Databricks Detection Tool

A collection of security detection notebooks for Databricks workspaces that analyze the system.access.audit table to identify potential security threats and suspicious activities.

Quick Start

What's Inside

This tool provides 31 security detections organized by urgency and investigation approach:

13 Binary Detections - High-confidence alerts for immediate response (24-hour default window)
18 Behavioral Detections - Pattern analysis for threat hunting (30-day default window)

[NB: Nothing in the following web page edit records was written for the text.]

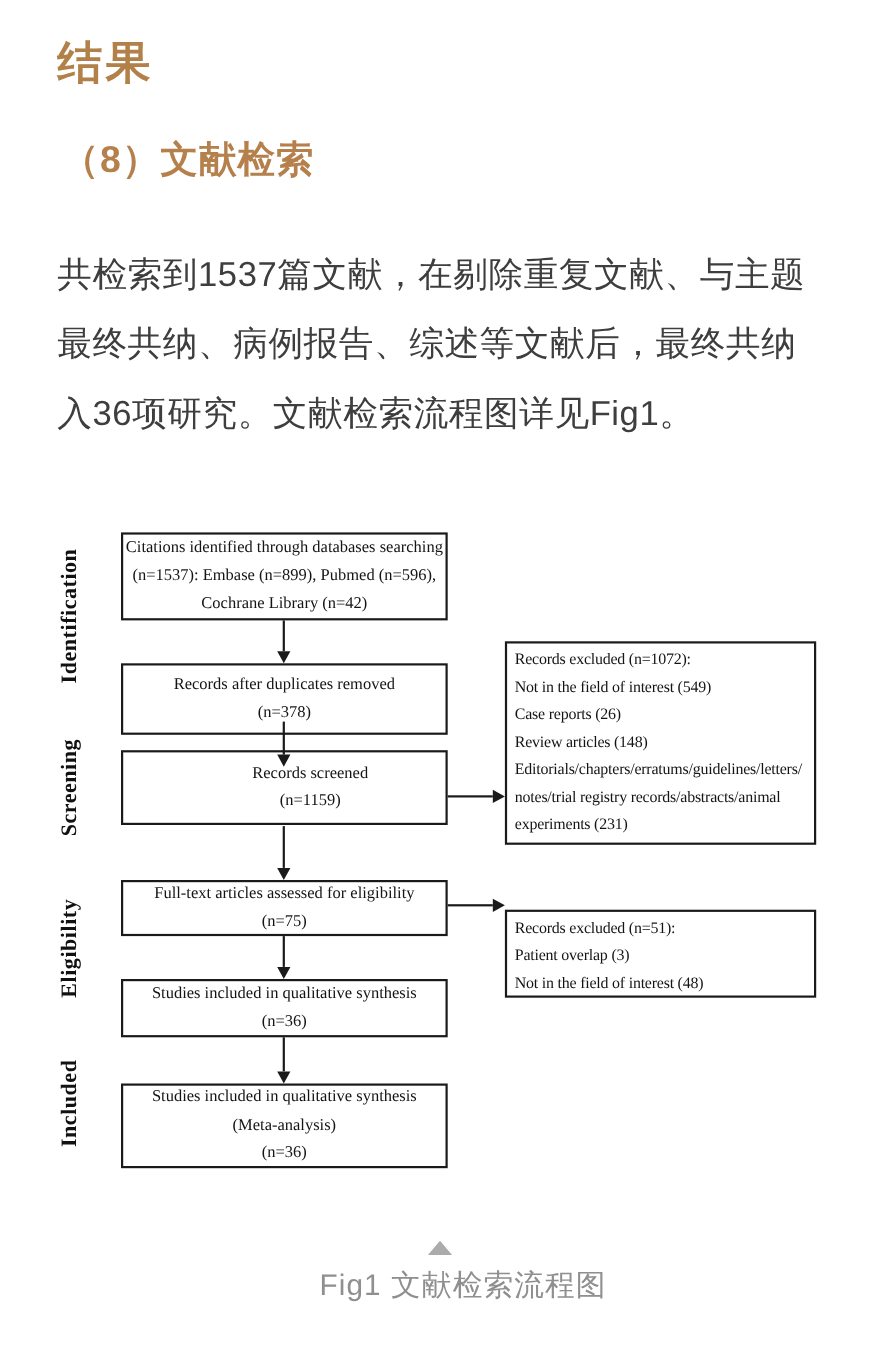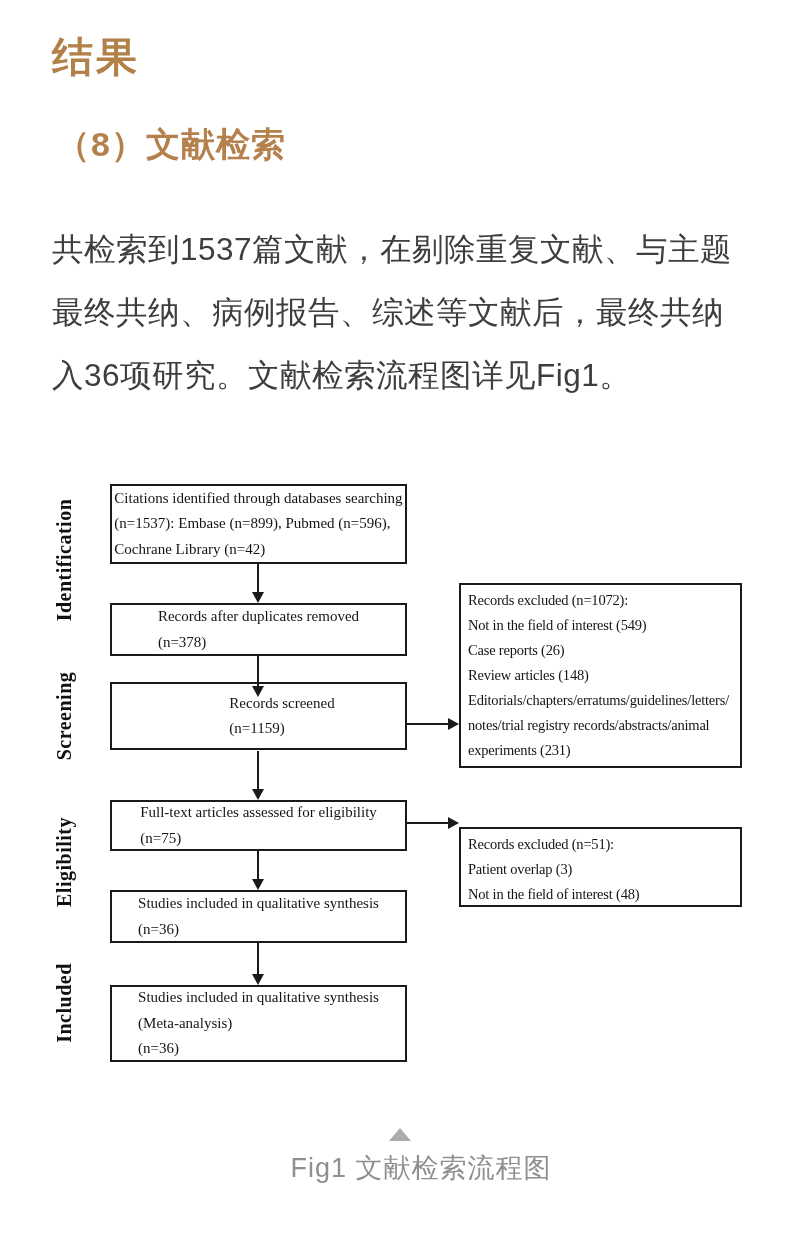--- a/index.html
+++ b/index.html
@@ -41,25 +41,25 @@
     white-space:nowrap;color:#111;
   }
   .stage-identification{top:82px;}
   .stage-screening{top:238px;}
   .stage-eligibility{top:384px;}
   .stage-included{top:525px;}
   .mbox{
     position:absolute;left:110px;width:297px;
     border:2px solid #1a1a1a;box-sizing:border-box;
     display:flex;align-items:center;justify-content:center;
-    text-align:left;white-space:pre-line;
+    text-align:center;white-space:pre-line;
     font-size:15px;line-height:25.5px;background:#fff;font-family:Liberation Serif, serif;
   }
   .b1{top:6px;height:80px;}
-  .b2{top:125px;height:53px;}
+  .b2{top:125px;height:65px;}
   .b3{top:204px;height:68px;padding-left:47px;}
   .b4{top:322px;height:51px;}
   .b5{top:412px;height:53px;}
   .b6{top:507px;height:77px;}
   .sbox{
     position:absolute;left:459px;width:283px;
     border:2px solid #1a1a1a;box-sizing:border-box;
     padding:3px 7px;text-align:left;white-space:pre-line;
     font-size:14.5px;line-height:25px;letter-spacing:-0.2px;
     background:#fff;overflow:hidden;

Three Ways to Use This Tool

🎯 Threat Model Investigations - Generate investigation notebooks for 7 specific threat scenarios (Recommended for newcomers)
📊 User Behavior Analysis - Generate user-specific activity reports
🔍 Individual Detections - Execute specific detection notebooks for targeted analysis

👉 New to this tool? Start with Threat Model Investigations to investigate common security scenarios.

Repository Structure

cybersec-workspace-detection-app/
├── base/
│   ├── detections/
│   │   ├── binary/          # 13 immediate alert detections (24-hour window)
│   │   └── behavioral/      # 18 threat hunting detections (30-day window)
│   └── notebooks/
│       ├── threat_models/   # 7 threat model notebook generators
│       │   ├── threat_model_account_takeover.py
│       │   ├── threat_model_data_exfiltration.py
│       │   └── ... (5 more)
│       ├── user_behavior_analysis.py  # User investigation generator
│       └── run_all_detections.py      # Batch execution utility
├── lib/
│   ├── common.py            # Shared detection utilities
│   ├── threat_model_mappings.py  # Detection-to-threat-model mappings
│   └── notebook_generator_base.py  # Notebook generation logic
└── docs/
    └── detection_tracker.md # Complete detection inventory

Threat Model Investigations

Generate focused investigation notebooks combining multiple detections for specific threat scenarios. Based on Databricks Security Best Practices.

Available Threat Models

Threat Model	Detections	Risk Description (Source: Databricks SBP)
Account Takeover or Compromise	14 detections	Databricks is a general-purpose compute platform that customers can set up to access critical data sources. If credentials belonging to a user were compromised by phishing, brute force, or other methods, an attacker might get access to all of the data accessible by the compromised user from the environment.
Data Exfiltration	8 detections	If a malicious user or an attacker is able to log into a customer's environment, they may be able to exfiltrate sensitive data and then store it, sell it, or ransom it.
Insider Threat	14 detections	High-performing engineers and data professionals will generally find the best or fastest way to complete their tasks, but sometimes that may do so in ways that create security impacts to their organizations. One user may think their job would be much easier if they didn't have to deal with security controls, or another might copy some data to simplify sharing of data.
Supply Chain Attacks	3 detections	Historically, supply chain attacks have relied upon injecting malicious code into software libraries. More recently, we have started to see the emergence of AI model and data supply chain attacks, whereby the model, its weights or the data itself is maliciously altered.
Potential Compromise of Databricks	4 detections	Security-minded customers sometimes voice a concern that Databricks itself might be compromised, which could result in the compromise of their environment.
Ransomware Attacks	9 detections	Ransomware is a type of malware designed to deny an individual or organization access to their data, usually for the purposes of extortion. Encryption is often used as the vehicle for this attack.
Resource Abuse	3 detections	Databricks can deploy large amounts of compute power. As such, it could be a valuable target for crypto mining if a customer's user account were compromised.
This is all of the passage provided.